• WORK TO BE COMPLETED:
Your answer should consist of each line from the data below that contains "traffic".

• SOURCE DATA:

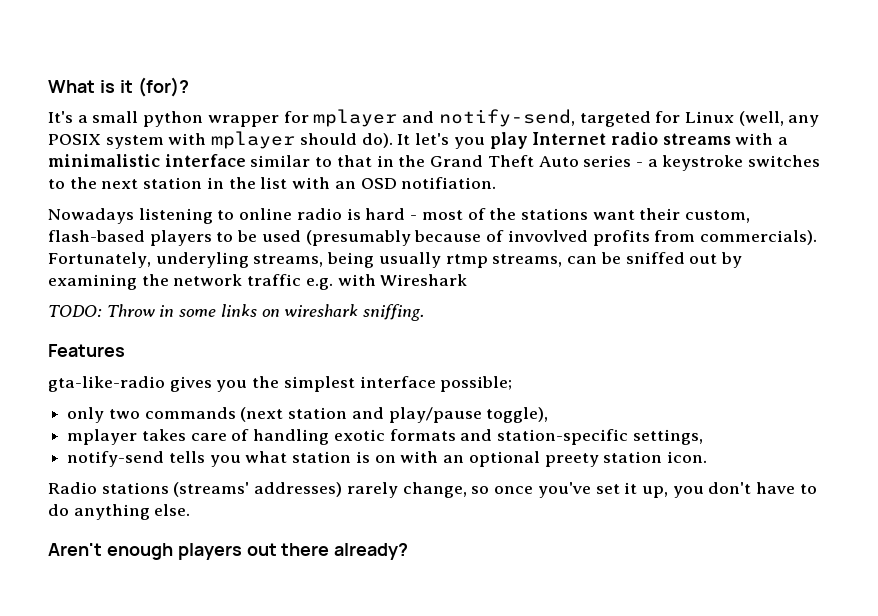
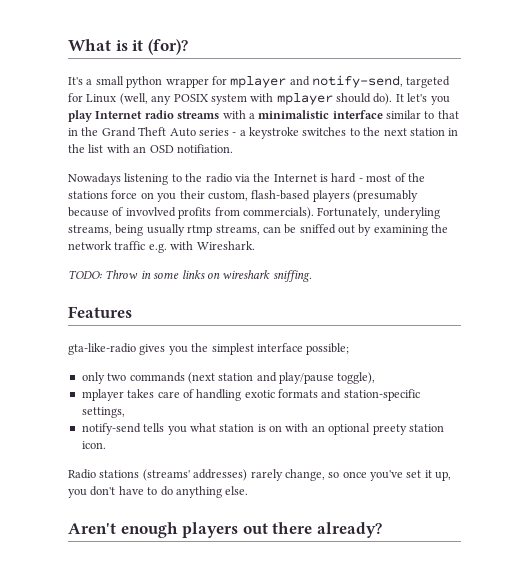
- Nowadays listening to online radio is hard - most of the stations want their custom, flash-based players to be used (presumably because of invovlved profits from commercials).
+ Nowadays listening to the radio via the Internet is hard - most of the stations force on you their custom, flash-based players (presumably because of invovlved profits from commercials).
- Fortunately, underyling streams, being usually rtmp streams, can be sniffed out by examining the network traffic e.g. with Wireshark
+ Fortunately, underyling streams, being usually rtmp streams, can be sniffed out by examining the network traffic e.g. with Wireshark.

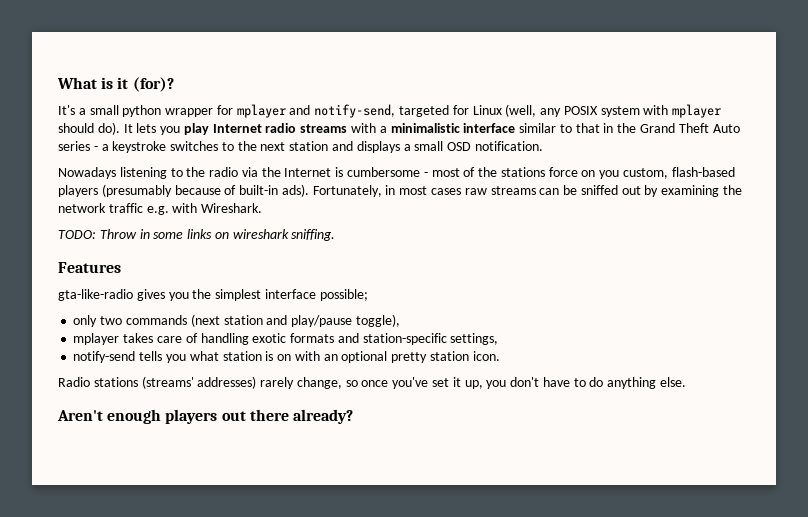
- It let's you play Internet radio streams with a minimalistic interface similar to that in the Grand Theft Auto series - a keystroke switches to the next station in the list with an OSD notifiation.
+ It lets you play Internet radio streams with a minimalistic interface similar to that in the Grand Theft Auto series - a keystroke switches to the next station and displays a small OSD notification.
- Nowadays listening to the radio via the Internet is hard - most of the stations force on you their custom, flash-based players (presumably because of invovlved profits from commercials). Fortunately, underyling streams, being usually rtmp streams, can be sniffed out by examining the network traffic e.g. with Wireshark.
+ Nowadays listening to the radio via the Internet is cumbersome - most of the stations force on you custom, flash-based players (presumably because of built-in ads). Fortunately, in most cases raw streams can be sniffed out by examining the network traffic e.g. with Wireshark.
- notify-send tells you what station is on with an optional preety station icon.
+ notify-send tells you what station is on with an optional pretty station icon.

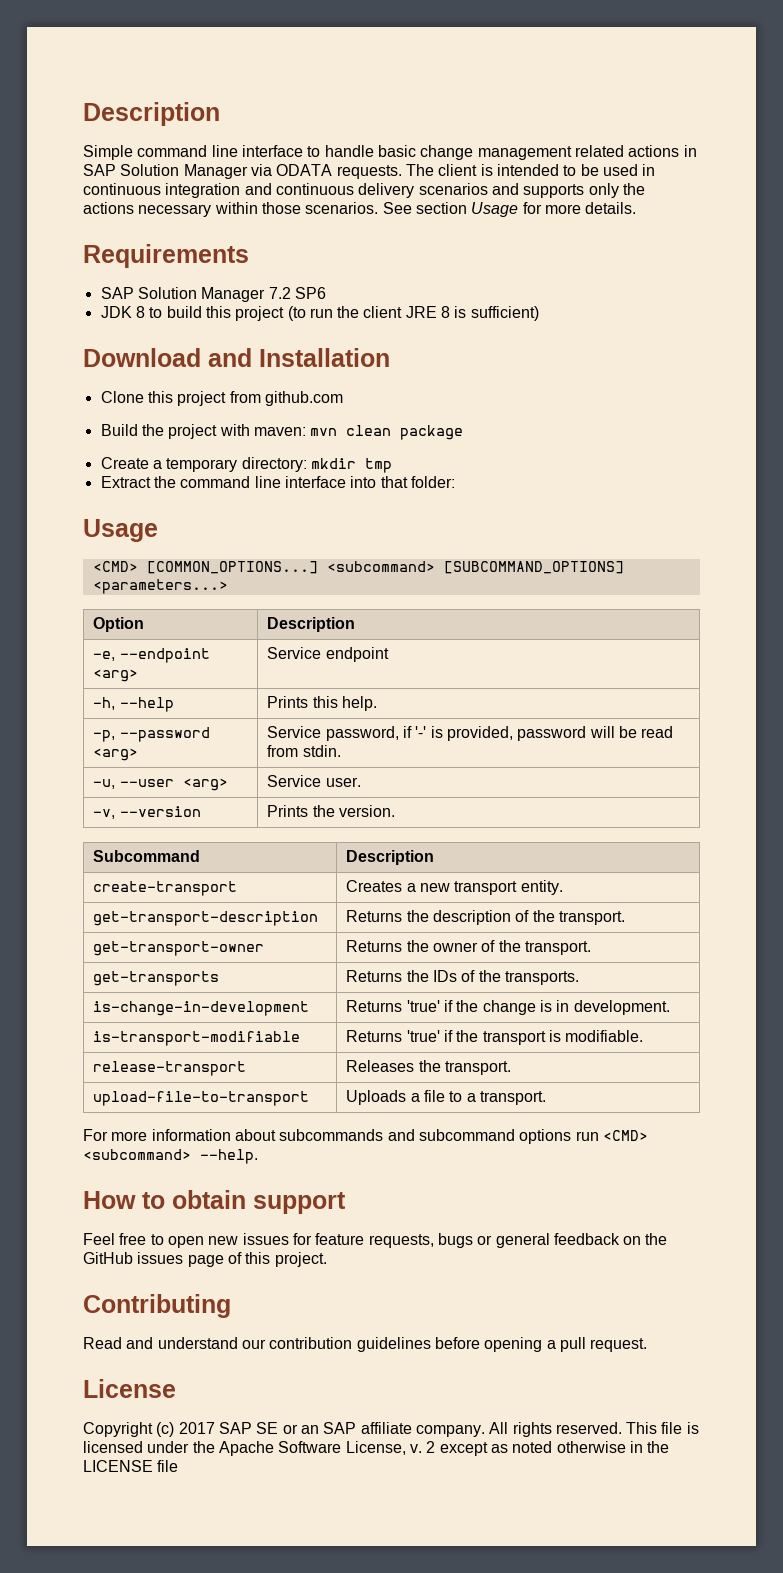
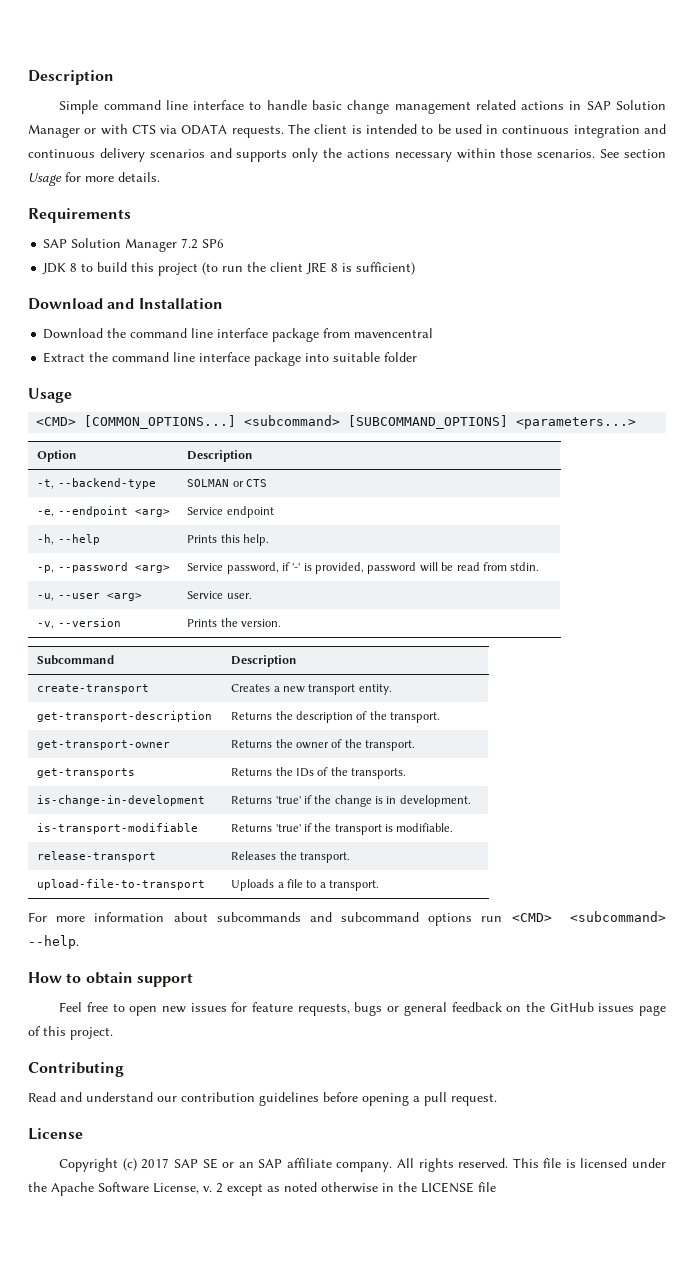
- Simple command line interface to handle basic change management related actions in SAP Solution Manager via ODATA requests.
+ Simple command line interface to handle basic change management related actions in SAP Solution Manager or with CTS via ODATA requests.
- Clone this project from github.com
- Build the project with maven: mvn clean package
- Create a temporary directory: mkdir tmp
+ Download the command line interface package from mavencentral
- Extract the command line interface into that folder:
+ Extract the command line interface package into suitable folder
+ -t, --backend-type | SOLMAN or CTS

• RESULT BELOW:
- Fortunately, underyling streams, being usually rtmp streams, can be sniffed out by examining the network traffic e.g. with Wireshark
+ Fortunately, underyling streams, being usually rtmp streams, can be sniffed out by examining the network traffic e.g. with Wireshark.
- Nowadays listening to the radio via the Internet is hard - most of the stations force on you their custom, flash-based players (presumably because of invovlved profits from commercials). Fortunately, underyling streams, being usually rtmp streams, can be sniffed out by examining the network traffic e.g. with Wireshark.
+ Nowadays listening to the radio via the Internet is cumbersome - most of the stations force on you custom, flash-based players (presumably because of built-in ads). Fortunately, in most cases raw streams can be sniffed out by examining the network traffic e.g. with Wireshark.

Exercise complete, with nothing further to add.